++++ Data excerpts

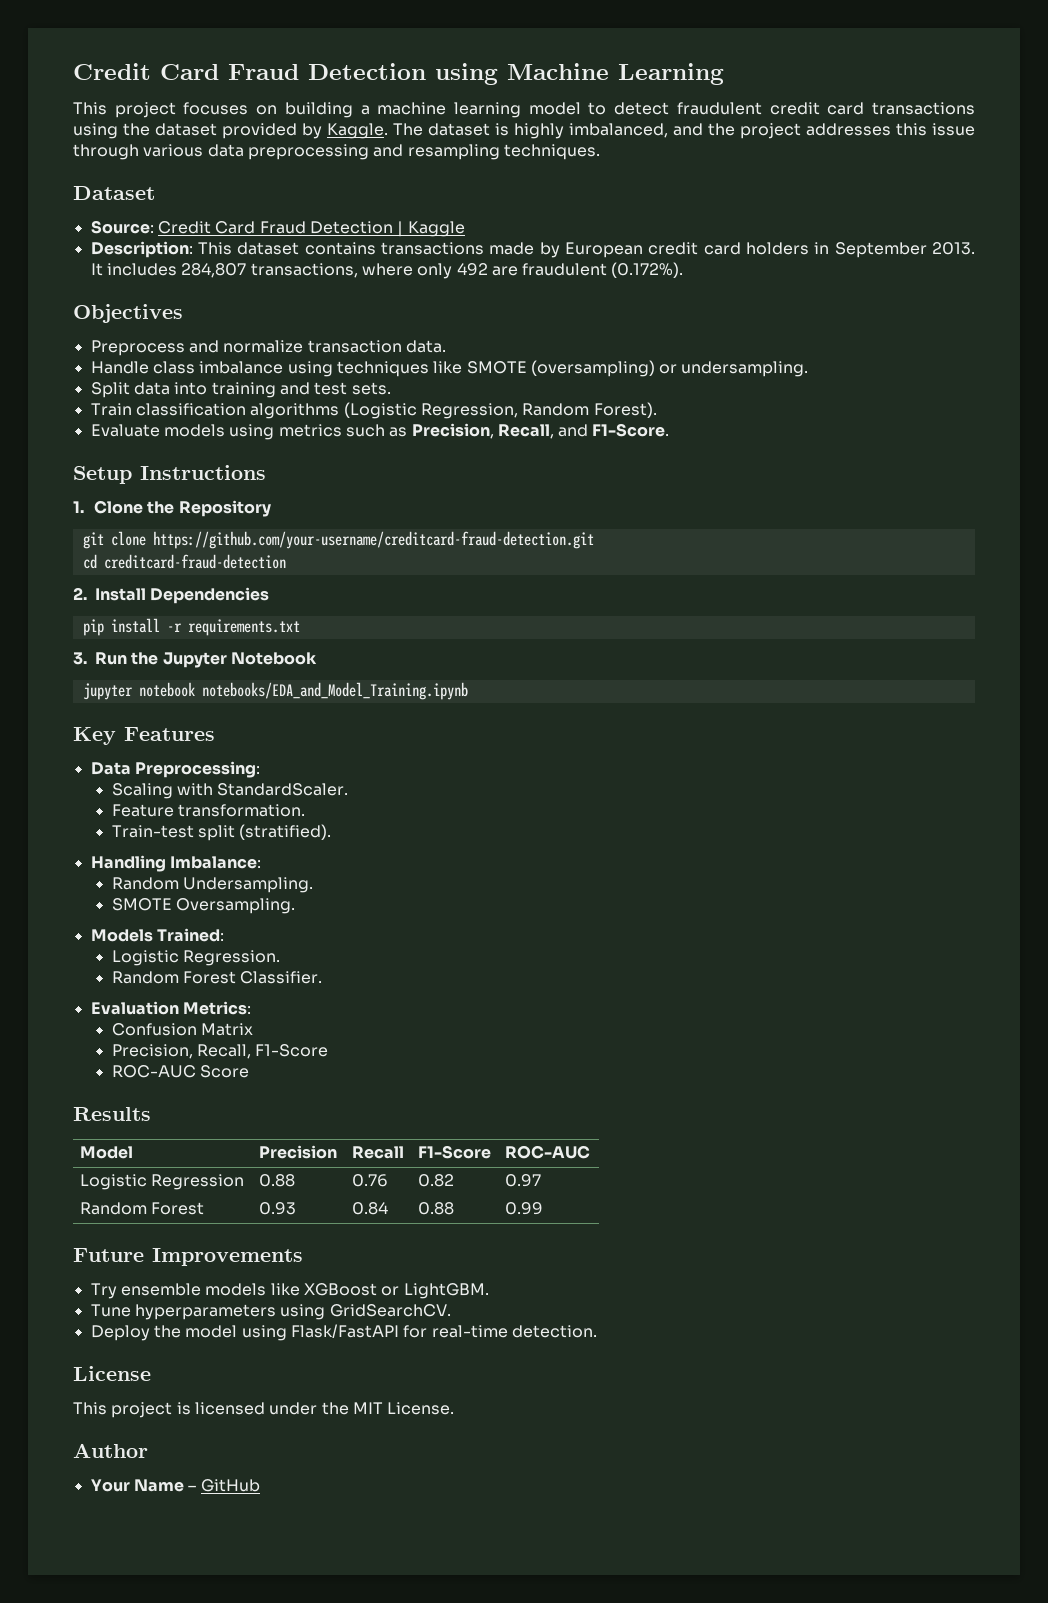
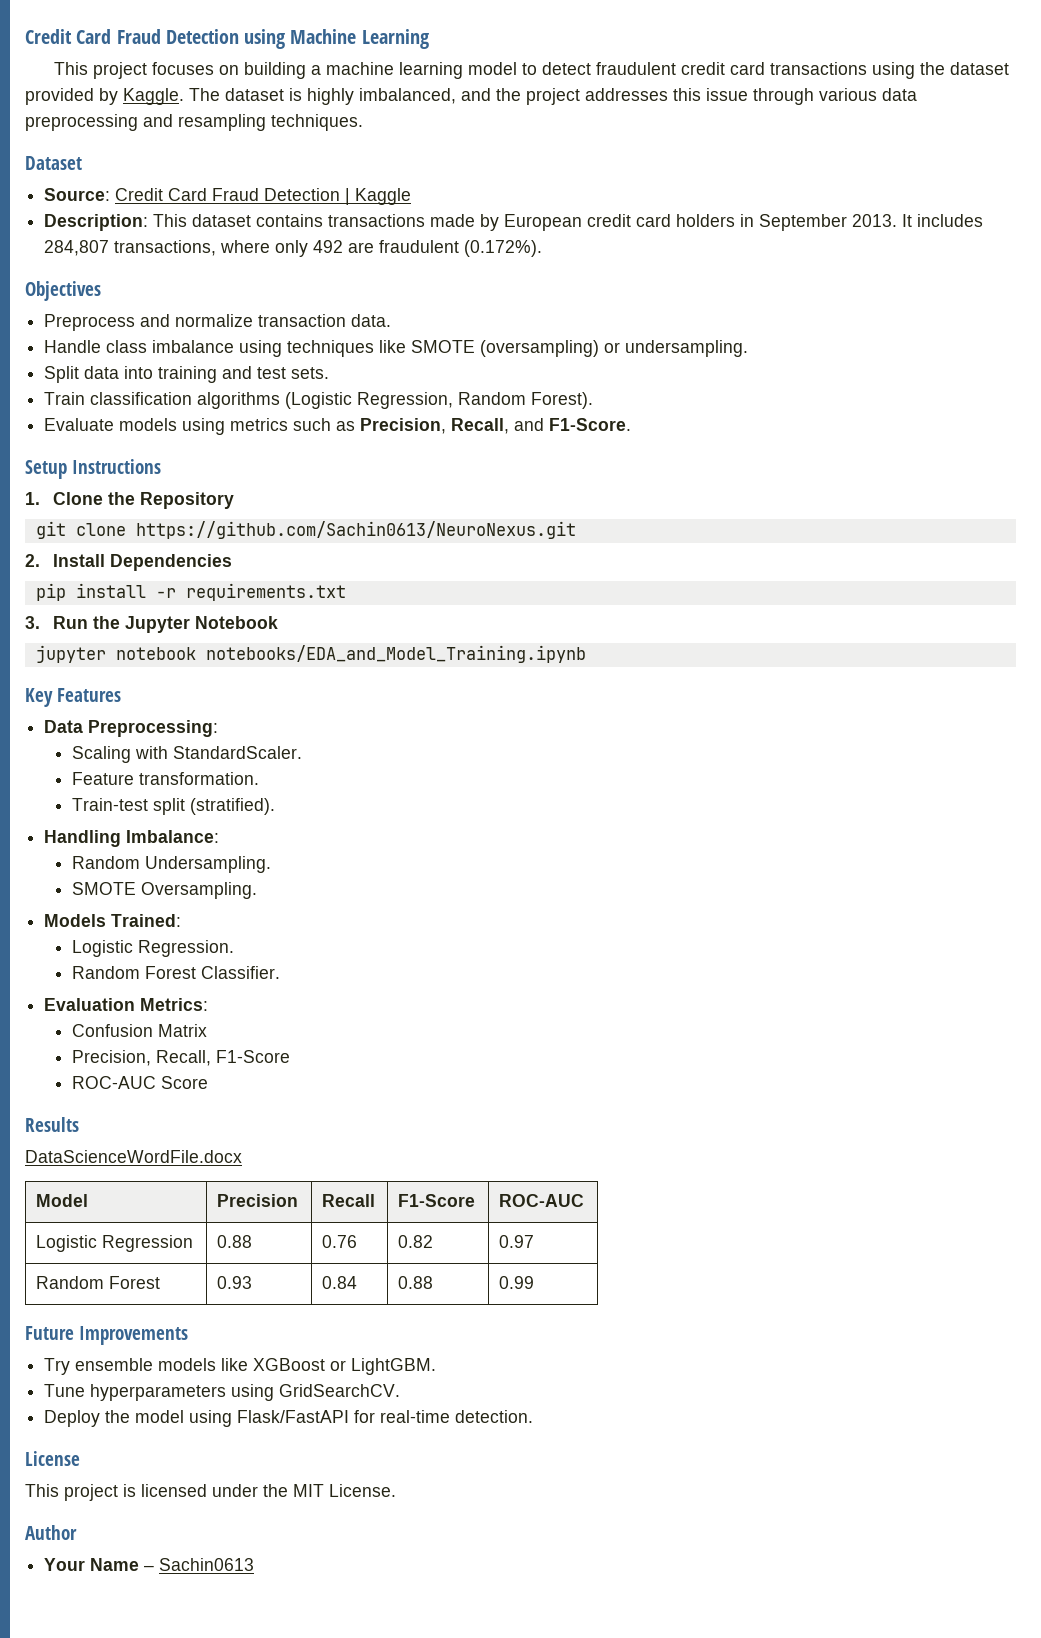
- git clone https://github.com/your-username/creditcard-fraud-detection.git
- cd creditcard-fraud-detection
+ git clone https://github.com/Sachin0613/NeuroNexus.git
+ DataScienceWordFile.docx
- Your Name – GitHub
+ Your Name – Sachin0613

++++++++

:: Task ::
Output the data exactly as it appears. The pictures do not belong in it.

:: Reply ::
- git clone https://github.com/your-username/creditcard-fraud-detection.git
- cd creditcard-fraud-detection
+ git clone https://github.com/Sachin0613/NeuroNexus.git
+ DataScienceWordFile.docx
- Your Name – GitHub
+ Your Name – Sachin0613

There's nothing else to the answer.